§ **To do**: Whenever a line in the listing contains "Samsung", copy that line.

-- Data for the task follows --

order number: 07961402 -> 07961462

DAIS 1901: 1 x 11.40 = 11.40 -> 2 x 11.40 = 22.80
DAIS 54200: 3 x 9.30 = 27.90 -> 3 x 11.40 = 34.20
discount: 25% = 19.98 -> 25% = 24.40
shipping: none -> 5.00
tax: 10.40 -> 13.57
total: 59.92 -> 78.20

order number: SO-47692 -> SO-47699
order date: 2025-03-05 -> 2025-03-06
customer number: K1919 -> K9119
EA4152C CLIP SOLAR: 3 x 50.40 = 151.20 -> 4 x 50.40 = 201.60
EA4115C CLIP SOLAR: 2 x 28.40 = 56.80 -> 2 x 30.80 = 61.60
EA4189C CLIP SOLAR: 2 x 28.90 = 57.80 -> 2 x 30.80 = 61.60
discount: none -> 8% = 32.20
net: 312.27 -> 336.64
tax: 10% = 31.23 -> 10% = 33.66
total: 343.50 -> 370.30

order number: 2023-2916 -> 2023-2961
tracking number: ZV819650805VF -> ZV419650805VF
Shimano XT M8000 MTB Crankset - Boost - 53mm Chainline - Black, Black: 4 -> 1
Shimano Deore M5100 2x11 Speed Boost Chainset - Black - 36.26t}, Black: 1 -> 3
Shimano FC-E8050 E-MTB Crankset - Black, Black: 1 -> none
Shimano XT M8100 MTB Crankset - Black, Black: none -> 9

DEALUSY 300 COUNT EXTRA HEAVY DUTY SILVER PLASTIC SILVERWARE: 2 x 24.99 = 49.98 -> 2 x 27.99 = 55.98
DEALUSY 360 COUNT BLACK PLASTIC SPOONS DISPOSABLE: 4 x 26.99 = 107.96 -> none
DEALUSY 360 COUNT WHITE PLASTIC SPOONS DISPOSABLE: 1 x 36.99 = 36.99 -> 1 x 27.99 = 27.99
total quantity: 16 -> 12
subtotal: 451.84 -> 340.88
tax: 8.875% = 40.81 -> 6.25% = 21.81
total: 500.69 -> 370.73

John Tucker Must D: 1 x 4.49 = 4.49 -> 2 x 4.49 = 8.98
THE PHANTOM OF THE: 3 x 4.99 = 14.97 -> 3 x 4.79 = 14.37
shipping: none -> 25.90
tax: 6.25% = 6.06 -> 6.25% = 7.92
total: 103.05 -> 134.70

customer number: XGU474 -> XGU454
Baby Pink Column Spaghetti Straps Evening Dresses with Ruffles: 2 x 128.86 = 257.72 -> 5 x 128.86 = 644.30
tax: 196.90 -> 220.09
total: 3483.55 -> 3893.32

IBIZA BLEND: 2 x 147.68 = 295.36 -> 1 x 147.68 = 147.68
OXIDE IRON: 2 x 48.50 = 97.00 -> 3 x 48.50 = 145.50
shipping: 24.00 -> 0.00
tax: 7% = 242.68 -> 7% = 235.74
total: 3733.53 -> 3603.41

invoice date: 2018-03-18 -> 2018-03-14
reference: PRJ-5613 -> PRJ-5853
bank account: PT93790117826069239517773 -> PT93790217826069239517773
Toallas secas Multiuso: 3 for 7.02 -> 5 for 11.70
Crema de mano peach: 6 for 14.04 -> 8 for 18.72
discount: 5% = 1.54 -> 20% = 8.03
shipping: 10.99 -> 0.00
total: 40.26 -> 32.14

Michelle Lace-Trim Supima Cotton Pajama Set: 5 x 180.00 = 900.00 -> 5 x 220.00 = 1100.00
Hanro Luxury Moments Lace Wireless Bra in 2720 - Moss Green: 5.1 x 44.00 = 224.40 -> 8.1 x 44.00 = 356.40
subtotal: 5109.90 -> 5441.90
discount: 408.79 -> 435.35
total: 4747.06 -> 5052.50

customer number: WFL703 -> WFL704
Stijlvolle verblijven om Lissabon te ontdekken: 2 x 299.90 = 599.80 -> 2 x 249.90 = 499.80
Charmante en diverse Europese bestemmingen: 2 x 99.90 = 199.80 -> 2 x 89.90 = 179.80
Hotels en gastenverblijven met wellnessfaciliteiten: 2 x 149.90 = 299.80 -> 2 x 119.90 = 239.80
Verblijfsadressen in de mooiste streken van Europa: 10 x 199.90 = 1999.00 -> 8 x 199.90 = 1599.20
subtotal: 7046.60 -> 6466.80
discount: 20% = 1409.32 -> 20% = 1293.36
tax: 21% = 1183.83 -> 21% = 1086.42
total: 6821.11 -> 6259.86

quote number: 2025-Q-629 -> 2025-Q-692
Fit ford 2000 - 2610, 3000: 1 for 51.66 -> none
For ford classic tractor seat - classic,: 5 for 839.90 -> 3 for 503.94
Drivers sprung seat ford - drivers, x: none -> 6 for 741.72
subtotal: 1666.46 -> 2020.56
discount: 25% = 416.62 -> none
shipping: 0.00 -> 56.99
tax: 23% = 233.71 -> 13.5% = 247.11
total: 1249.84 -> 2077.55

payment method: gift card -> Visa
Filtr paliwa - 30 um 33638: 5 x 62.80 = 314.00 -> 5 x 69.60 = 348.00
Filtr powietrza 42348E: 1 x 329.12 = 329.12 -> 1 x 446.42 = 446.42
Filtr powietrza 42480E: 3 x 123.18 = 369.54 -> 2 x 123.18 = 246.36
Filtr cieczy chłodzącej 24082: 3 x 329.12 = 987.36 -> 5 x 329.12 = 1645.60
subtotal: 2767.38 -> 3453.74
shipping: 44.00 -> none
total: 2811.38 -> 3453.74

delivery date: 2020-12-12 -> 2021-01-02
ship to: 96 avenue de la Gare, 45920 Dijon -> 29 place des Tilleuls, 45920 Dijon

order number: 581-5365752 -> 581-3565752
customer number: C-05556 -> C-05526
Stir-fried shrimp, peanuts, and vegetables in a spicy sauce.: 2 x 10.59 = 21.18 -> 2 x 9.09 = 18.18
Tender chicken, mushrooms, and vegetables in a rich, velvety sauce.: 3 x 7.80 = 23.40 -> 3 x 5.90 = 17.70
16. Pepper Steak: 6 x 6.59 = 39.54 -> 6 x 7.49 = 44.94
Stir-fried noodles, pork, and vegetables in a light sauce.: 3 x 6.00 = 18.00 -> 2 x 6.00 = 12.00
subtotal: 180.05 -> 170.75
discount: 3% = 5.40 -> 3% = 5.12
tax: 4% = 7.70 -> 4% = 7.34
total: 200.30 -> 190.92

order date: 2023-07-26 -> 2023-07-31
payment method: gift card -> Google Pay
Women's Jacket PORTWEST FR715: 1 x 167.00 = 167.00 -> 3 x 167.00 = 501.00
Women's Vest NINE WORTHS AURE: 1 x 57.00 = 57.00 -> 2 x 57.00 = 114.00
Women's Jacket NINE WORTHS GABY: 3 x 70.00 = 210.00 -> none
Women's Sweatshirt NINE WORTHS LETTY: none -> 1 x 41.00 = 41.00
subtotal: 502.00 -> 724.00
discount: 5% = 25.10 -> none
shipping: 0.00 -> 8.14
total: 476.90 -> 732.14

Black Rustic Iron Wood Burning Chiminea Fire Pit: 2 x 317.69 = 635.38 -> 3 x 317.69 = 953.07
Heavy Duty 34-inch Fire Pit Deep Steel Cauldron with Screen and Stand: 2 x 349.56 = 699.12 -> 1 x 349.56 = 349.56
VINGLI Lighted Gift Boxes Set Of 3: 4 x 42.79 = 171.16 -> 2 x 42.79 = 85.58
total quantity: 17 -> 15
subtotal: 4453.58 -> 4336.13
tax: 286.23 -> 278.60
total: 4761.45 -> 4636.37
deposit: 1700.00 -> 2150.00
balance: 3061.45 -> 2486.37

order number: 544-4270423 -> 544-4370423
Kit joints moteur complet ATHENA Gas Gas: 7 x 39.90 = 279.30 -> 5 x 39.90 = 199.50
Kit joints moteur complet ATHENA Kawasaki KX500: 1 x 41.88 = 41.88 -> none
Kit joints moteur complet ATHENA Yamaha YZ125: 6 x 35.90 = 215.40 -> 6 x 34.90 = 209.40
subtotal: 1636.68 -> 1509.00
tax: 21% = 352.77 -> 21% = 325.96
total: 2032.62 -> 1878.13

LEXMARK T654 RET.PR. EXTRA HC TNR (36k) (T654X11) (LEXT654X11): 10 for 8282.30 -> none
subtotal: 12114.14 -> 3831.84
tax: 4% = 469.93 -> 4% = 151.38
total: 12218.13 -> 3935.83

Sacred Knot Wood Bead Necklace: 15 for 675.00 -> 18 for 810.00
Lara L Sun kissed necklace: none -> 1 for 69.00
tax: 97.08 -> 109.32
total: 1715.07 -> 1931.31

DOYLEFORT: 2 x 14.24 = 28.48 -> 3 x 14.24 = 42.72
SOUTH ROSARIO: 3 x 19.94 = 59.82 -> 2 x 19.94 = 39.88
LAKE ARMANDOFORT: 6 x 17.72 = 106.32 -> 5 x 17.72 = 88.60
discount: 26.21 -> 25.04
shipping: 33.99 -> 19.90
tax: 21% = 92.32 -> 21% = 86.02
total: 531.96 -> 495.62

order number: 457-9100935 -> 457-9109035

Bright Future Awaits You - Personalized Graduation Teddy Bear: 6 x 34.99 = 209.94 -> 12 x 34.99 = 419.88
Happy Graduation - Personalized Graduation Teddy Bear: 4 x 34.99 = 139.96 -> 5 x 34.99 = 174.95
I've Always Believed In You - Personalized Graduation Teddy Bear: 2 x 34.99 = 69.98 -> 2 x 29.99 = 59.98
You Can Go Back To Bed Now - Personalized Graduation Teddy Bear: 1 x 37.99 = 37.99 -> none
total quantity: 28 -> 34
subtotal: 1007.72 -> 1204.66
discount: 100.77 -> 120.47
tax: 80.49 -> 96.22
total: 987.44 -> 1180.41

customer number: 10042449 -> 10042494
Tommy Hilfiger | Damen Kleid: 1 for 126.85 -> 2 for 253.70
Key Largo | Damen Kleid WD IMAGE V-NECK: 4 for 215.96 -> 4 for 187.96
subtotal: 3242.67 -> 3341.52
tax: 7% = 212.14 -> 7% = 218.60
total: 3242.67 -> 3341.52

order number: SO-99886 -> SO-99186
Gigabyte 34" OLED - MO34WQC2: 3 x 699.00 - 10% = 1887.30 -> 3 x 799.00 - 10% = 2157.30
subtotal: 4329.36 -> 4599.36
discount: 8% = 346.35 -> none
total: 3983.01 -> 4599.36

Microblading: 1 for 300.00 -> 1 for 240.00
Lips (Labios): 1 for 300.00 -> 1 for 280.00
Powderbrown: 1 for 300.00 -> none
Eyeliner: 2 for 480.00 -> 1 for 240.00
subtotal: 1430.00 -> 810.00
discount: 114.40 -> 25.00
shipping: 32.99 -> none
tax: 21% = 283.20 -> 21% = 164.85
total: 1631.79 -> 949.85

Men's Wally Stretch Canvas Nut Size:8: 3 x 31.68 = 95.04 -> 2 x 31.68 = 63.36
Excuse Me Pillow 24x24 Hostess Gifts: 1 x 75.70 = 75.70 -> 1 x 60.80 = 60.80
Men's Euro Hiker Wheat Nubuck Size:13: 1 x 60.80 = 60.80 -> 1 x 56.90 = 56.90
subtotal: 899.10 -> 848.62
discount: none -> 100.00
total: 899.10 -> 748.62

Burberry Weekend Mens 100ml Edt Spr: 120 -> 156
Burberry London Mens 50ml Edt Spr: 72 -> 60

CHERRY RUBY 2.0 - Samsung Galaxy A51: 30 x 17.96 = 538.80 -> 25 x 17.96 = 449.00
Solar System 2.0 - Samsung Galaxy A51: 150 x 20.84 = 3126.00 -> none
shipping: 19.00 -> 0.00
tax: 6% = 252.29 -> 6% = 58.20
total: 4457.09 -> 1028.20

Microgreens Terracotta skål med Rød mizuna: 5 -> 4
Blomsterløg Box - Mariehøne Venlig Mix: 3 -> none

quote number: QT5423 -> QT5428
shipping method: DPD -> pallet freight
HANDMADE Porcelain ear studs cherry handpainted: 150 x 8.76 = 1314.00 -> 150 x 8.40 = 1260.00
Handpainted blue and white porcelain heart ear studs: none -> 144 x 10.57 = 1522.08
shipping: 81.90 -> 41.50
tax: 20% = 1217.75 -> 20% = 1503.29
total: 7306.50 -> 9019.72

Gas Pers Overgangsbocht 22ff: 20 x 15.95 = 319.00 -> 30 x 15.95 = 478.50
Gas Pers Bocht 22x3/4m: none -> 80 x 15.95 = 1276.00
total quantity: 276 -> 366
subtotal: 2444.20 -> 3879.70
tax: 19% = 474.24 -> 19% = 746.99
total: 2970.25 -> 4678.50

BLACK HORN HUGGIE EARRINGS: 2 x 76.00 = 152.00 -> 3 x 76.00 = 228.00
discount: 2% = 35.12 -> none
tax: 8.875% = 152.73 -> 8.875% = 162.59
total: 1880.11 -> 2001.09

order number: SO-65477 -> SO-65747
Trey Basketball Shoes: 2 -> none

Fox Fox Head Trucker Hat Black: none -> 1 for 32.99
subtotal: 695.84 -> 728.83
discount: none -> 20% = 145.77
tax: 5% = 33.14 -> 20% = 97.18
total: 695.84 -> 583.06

-- Data for the task concluded --

§ **Answer box**:
CHERRY RUBY 2.0 - Samsung Galaxy A51: 30 x 17.96 = 538.80 -> 25 x 17.96 = 449.00
Solar System 2.0 - Samsung Galaxy A51: 150 x 20.84 = 3126.00 -> none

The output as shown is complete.